Ng recognises that many undergraduates may be worried about turning to SGUnited, since this is a temporary measure that only buys them time in the very short-run. Still, he believes that the continuation of the scheme would provide students with a valuable stepping stone to more long-term careers as well as the opportunity to develop skill mastery going forward.

But the move to reduce the quota of S-pass holders in manufacturing could tighten the manpower shortages faced by SMEs. Such companies often face difficulties finding local workers to perform jobs like construction despite the various policies encouraging local hiring, since such roles are often looked down upon by Singaporeans.

"These stricter foreign manpower rules will likely dampen the economic recovery, as firms will not be able to hire as readily to capitalise on any demand upswing," warn Maybank Kim Eng analysts Chua Hak Bin and Lee Ju Ye.

But tightening foreign manpower requirements in the manufacturing sector could be less painful due to the higher labour productivity and growing technology adoption in the sector. Employment in manufacturing has fallen 17% from 540,000 in 2013 to 447,000 in 2020 despite output growing by 26% in the same time.

Sandeep Kaul, co-founder and CEO of Singapore-based startup Hipla Technologies, sees the reduction in S-passes providing a further lever for automation in the SME space going forward. He sees this bringing new opportunities for young tech businesses working in emerging technologies like Artificial Intelligence and the Internet of Things (IoT).

"I think the budget is very well-balanced and there is something for everyone. The extension of the Job Support Scheme will surely help young companies like us onboard senior and experienced talent locally," he tells The Edge Singapore.

Adrian Sham, partner at employer solutions, Grant Thornton Singapore, was more critical. "I would have liked more initiatives to support Singaporeans compete with the 'stiffer competition from talents who may not even step foot in Singapore'," he remarked, citing DPM Heng's reference to foreign workers hired remotely from overseas. Sham told the press that he would have preferred to see more policies fleshed out to help businesses find the right talent whilst protecting Singaporeans.

“The way forward is neither to have few or no foreign workers, nor to have a big inflow. We have to accept what this little island can accommodate.
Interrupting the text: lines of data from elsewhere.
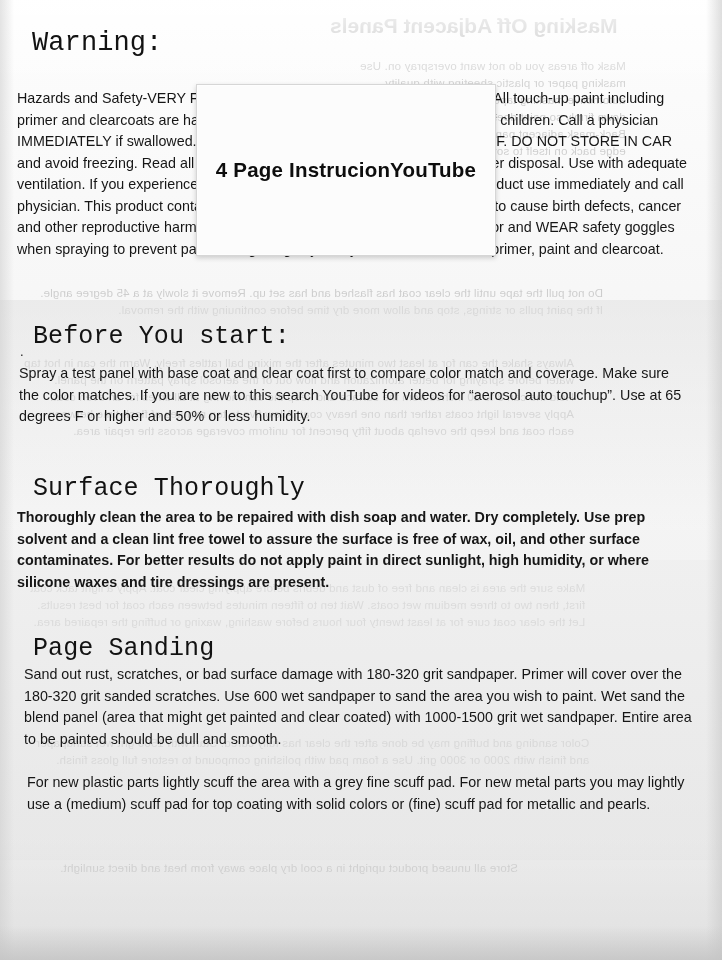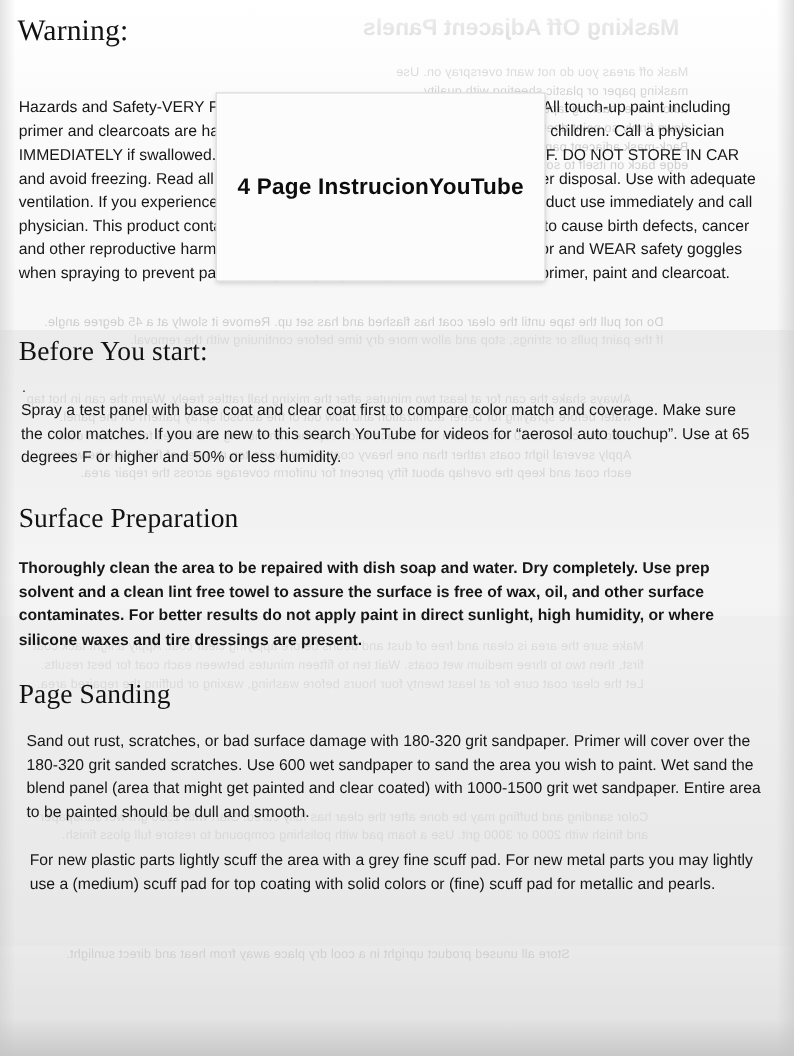--- a/index.html
+++ b/index.html
@@ -98,10 +98,10 @@
     width: 722px;
   }
   h1.sec {
-    font-family: Liberation Serif, serif;
+    font-family: Liberation Mono, monospace;
     font-weight: 400;
     color: #121212;
-    margin: 0;
+    margin: 16px;
     letter-spacing: 0.1px;
   }
   p.body {

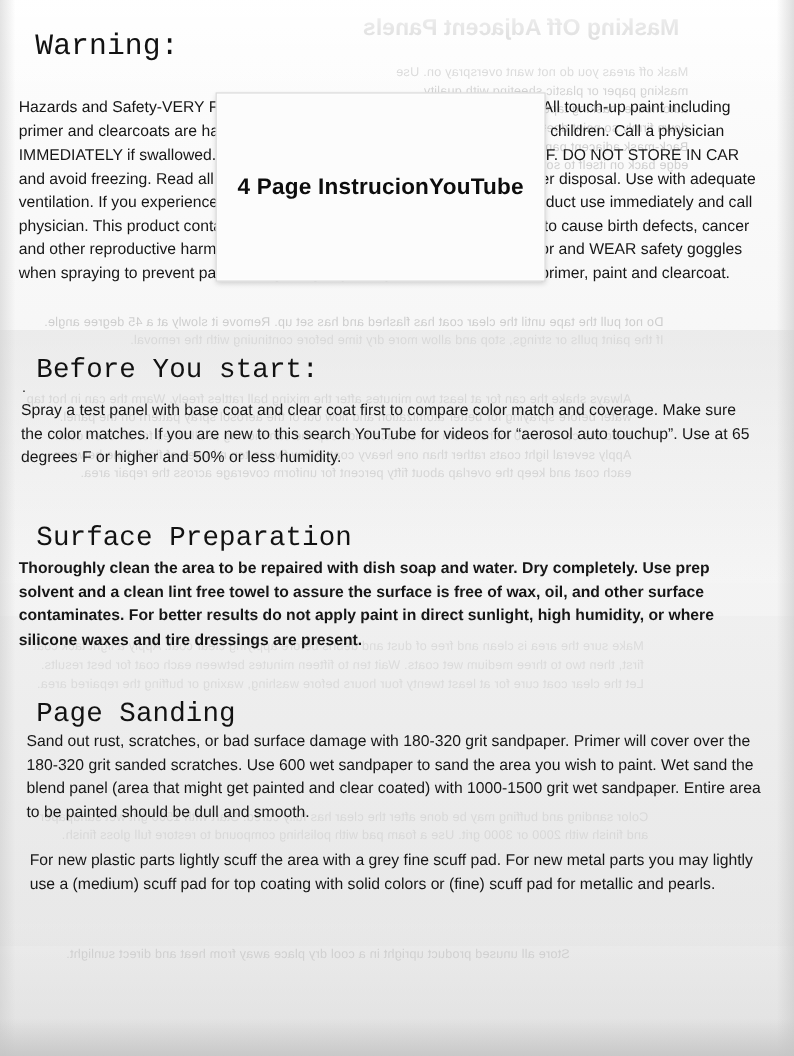--- a/index.html
+++ b/index.html
@@ -256,7 +256,7 @@
     <div id="before-dot">.</div>
     <p id="before-body" class="body">Spray a test panel with base coat and clear coat first to compare color match and coverage. Make sure the color matches.  If you are new to this search YouTube for videos for “aerosol auto touchup”.  Use at 65 degrees F or higher and 50% or less humidity.</p>
 
-    <h1 id="surface-heading" class="sec">Surface Preparation</h1>
+    <h1 id="surface-heading" class="sec">Surface Thoroughly</h1>
     <p id="surface-body" class="body">Thoroughly clean the area to be repaired with dish soap and water.  Dry completely. Use prep solvent and a clean lint free towel to assure the surface is free of wax, oil, and other surface contaminates. For better results do not apply paint in direct sunlight, high humidity, or where silicone waxes and tire dressings are present.</p>
 
     <h1 id="sanding-heading" class="sec">Page Sanding</h1>

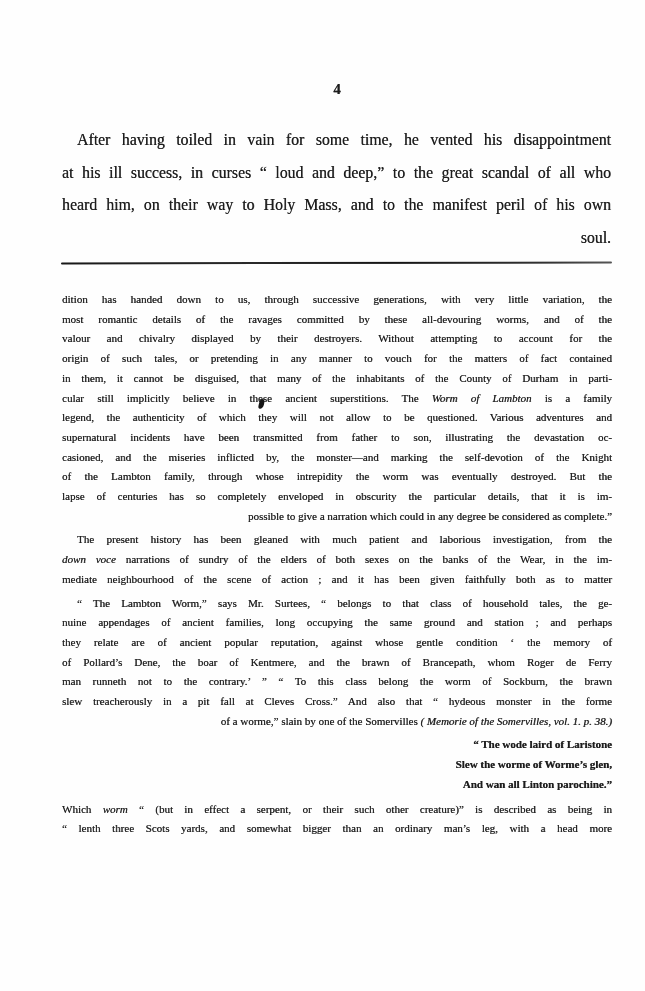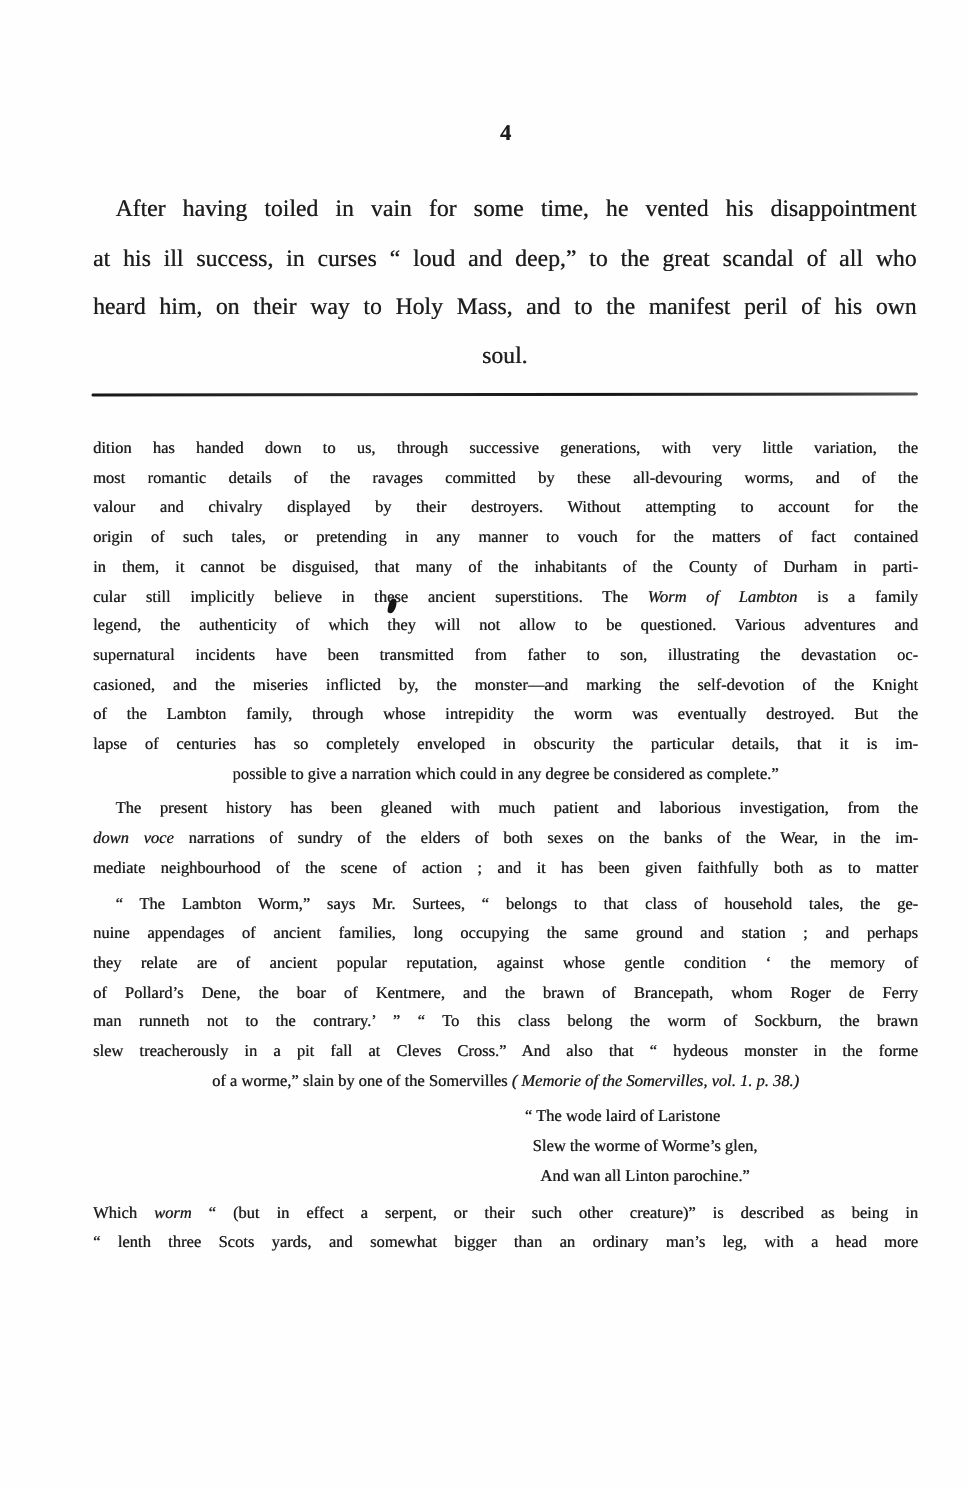--- a/index.html
+++ b/index.html
@@ -55,7 +55,7 @@
   }
   .para { margin: 0 0 4px 0; }
   .verse { margin: 3px 0 5px 156px; }
-  .line { text-align: center; }
+  .line { text-align: right; }
   .line.j {
     text-align: justify;
     text-align-last: justify;

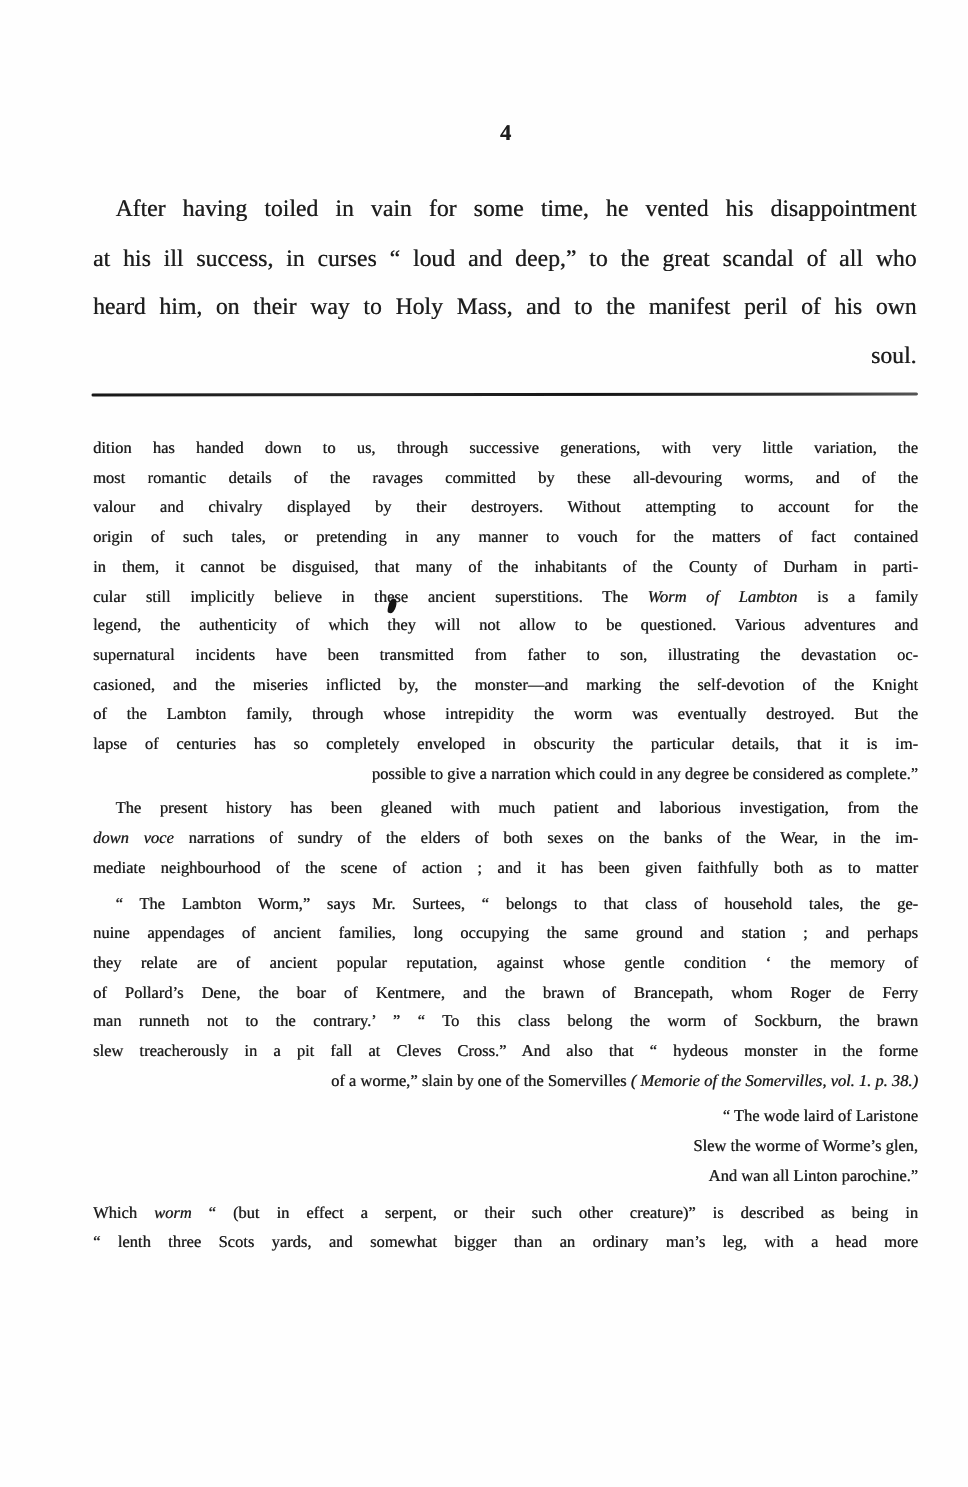--- a/index.html
+++ b/index.html
@@ -54,7 +54,7 @@
     line-height: 19.7px;
   }
   .para { margin: 0 0 4px 0; }
-  .verse { margin: 3px 0 5px 156px; }
+  .verse { margin: 3px 0 5px 156px; font-weight: bold; }
   .line { text-align: right; }
   .line.j {
     text-align: justify;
To strike a balance, we must focus on enhancing the complementarity of local and foreign manpower, and step up on industry transformation,” said Heng in his speech. He vowed to continue reviewing Singapore’s S Pass framework to ensure complementarity between local and foreign workforces.

Despite a disrupted post-Covid economy presenting many challenges for Singaporean workers, Heng sought to convey a message of hope. "Singaporeans should not be fearful. There are many strengths in Singapore that will enable us to create good jobs here. But to access these, we have to learn and adapt," he exhorted.